Through the efforts of Kamalaysayan and the Philippine Alliance of Human Rights Advocates (PAHRA) this was formulated and subsequently signed by over 300 history-oriented educators, human rights [advocates] and students from all over the country, and copies were delivered to the respective embassies of Spain and the United States, the office of the United Nations resident representative in the Philippines, and some other official addressees, including the embassy of France.

This 1998 Philippine Declaration expresses, among others, a demand for an official apology from Spain and the same from the US.  We got a response from the Spanish ambassador, and his makes for a very interesting reading.

Now, a full decade later, Kamalaysayan is launching as a campaign project a deeper and broader discourse on the contents of this 1998 Declaration, covering the effort to foster a deeper understanding and firmer grasp of both international documents along with their respective implications and consequences, and elaborating on the items for which we have earlier aired demands for apology.

To jumpstart this campaign and provide an intial folio of materials for circulation and discussion, this writer was tasked to put together this book, one of the thickest and most well-researched among his two dozen or so published works, full-titled, Demands of Dignity: Developing the Discourse on the Philippine December 10th Declaration, a Decade After.  This book comes out in standard hard-copy version of about 180 pages, and in electronic full and popular versions mainly for an international audience.

The first two chapters tackle why the UDHR and the TP are, respectively, "a cause for celebration" and "a cause for indignation." The third chapter elaborates in detail the bases of the demands for Spanish and American official apology to the Filipino people and to Humanity, and the last two chapters respond to the Spanish written response and to the American non-response to the 1998 Declaration.

We have been asked why we still bother with these two very old documents 'just because they got signed on the same date.'  Actually, these two are much more closely related than that -- they are mutually relevant.  And they form part of our continuing past, for better and for worse.  They are part of the History of Humankind, of all of us.  They are both covered by the Demands of Human Dignity."

Mr.

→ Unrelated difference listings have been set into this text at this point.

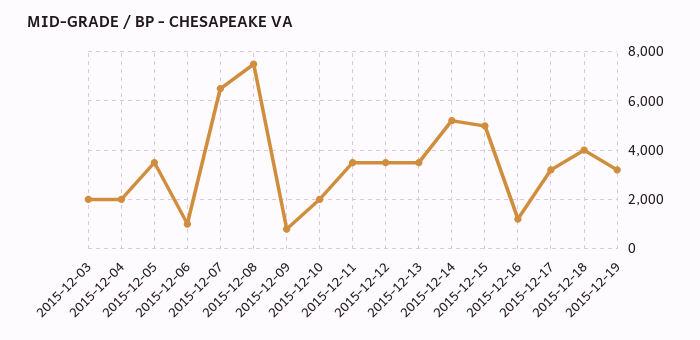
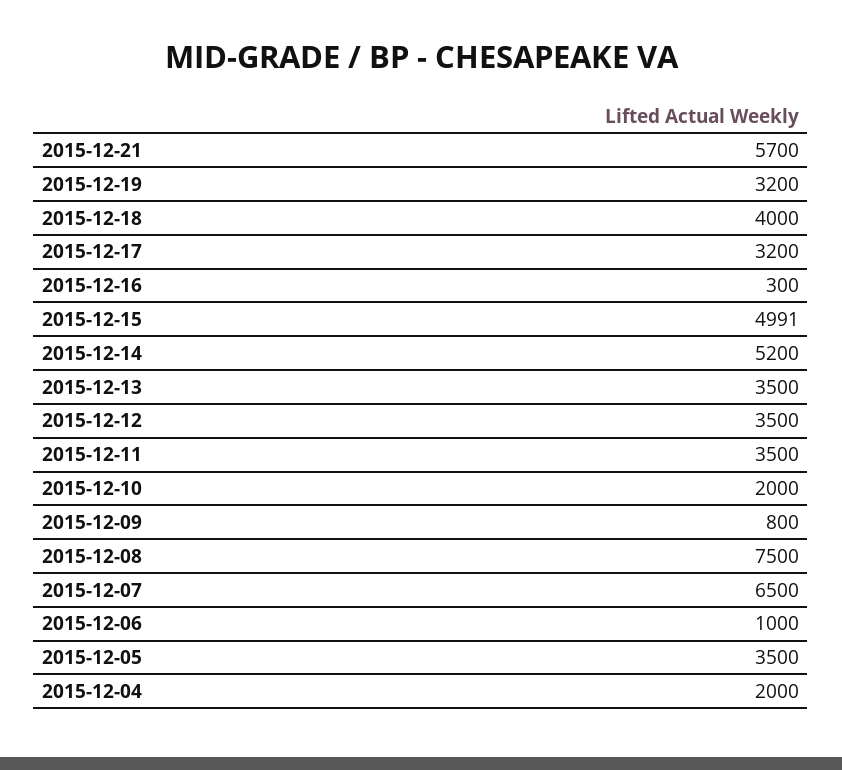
2015-12-03: 2000 -> none
2015-12-16: 1250 -> 300
2015-12-21: none -> 5700

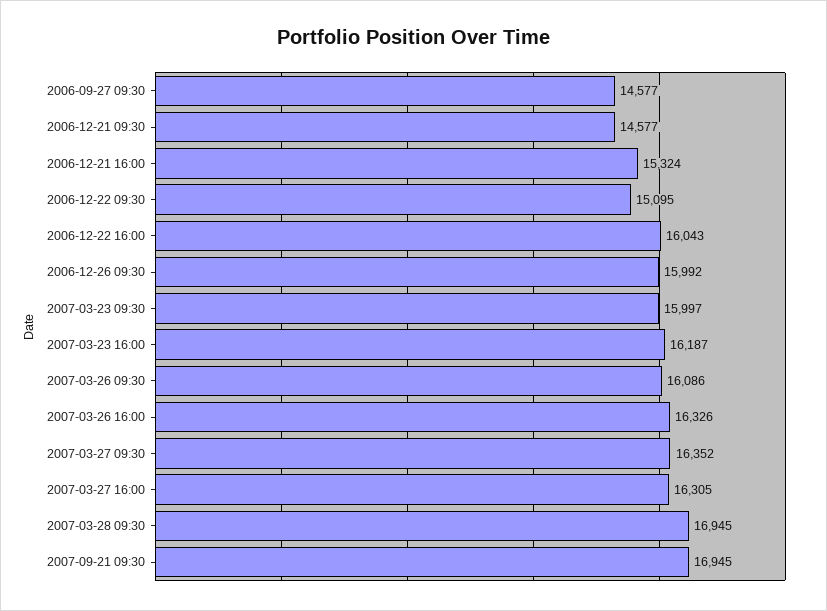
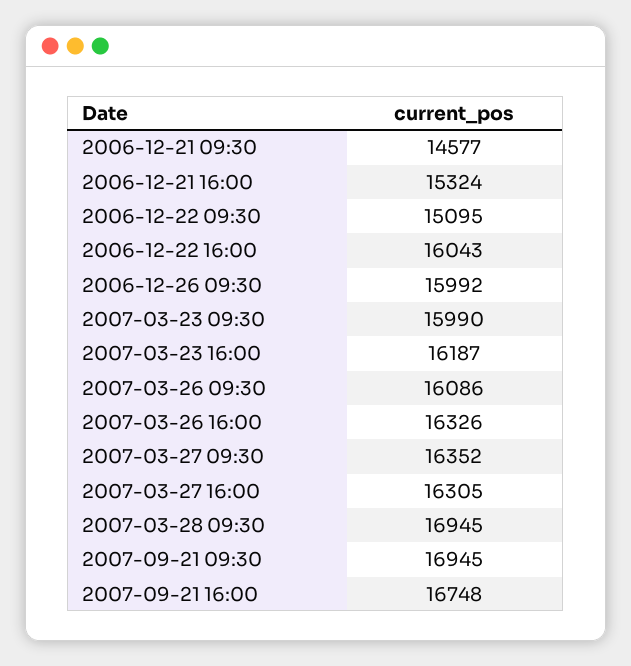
2006-09-27 09:30: 14577 -> none
2007-03-23 09:30: 15997 -> 15990
2007-09-21 16:00: none -> 16748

Max de Mesa, Chairperson of PAHRA, wrote the foreword.  This is what he says:

"The author challenges our sense of time in relation to human rights.  How far can we appropriately and effectively reach out from the past to correct the present and to work together for common dignity in the future?

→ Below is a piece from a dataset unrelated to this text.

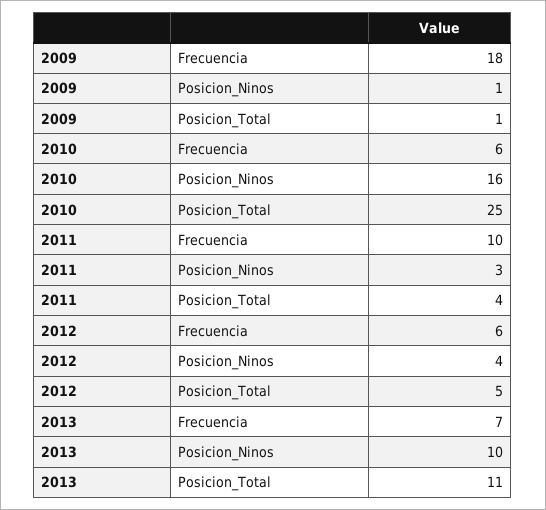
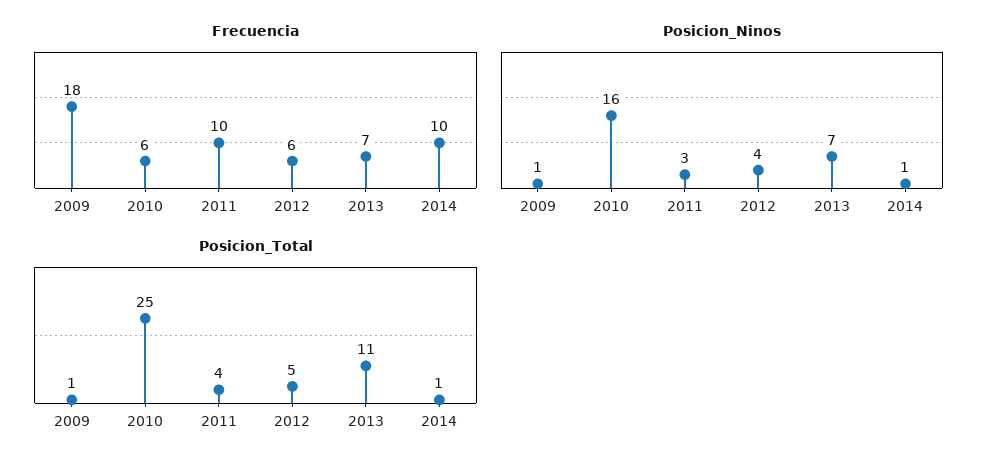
Posicion_Ninos, 2013: 10 -> 7
Frecuencia, 2014: none -> 10
Posicion_Ninos, 2014: none -> 1
Posicion_Total, 2014: none -> 1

The people' struggles inform and reshape the human rights discourse not only its language but its content as well.  To be effective and relevant, human rights defenders from the concerned parties must thus engage in solidarity with those who struggle for their dignity and rights.  The people in turn must engage the duty-holders, as well as all claim-holders of human rights to ensure that they all enjoy the full implementation of these rights and obtain dignity for all concerned."

Dr. Noli Santos wrote:

"Demands of Dignity by Ed Aurelio C. Reyes is a fresh historical contribution to the mainstream radical intellectual tradition of Philippine struggle for recognition of human dignity, independence, freedom and democracy."

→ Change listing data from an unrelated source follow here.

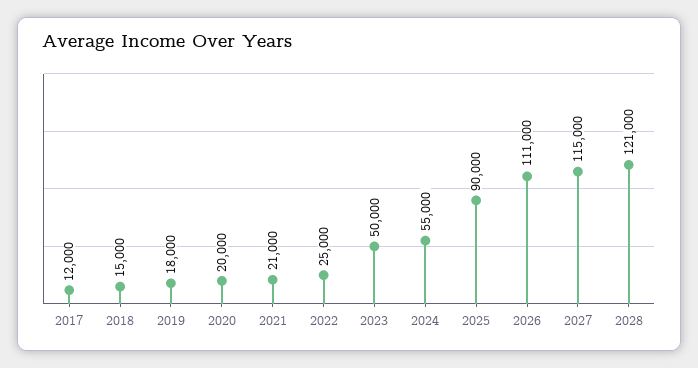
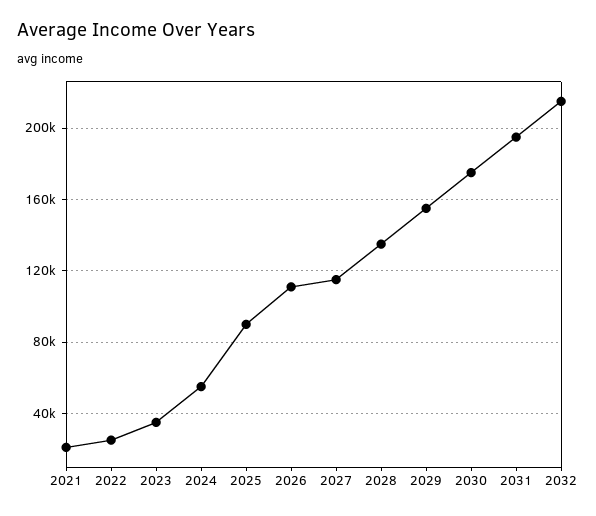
2017: 12000 -> none
2018: 15000 -> none
2019: 18000 -> none
2020: 20000 -> none
2023: 50000 -> 35000
2028: 121000 -> 135000
2029: none -> 155000
2030: none -> 175000
2031: none -> 195000
2032: none -> 215000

He ended his Prologue, thus:

"With the hindsight of history, we call on President Obama to issue a statement of apology to the Filipino people and the Republic of the Philippines to show to the world that America still stands by its basic values of respect for human dignity, life, liberty, freedom, truth, justice and pursuit of happiness.  We also request President Obama to order the immediate return of the historic Bells of Balangiga taken by the American forces and are still being kept in the US after more than 100 years.  This bell is part of the natural treasure of the Philippines."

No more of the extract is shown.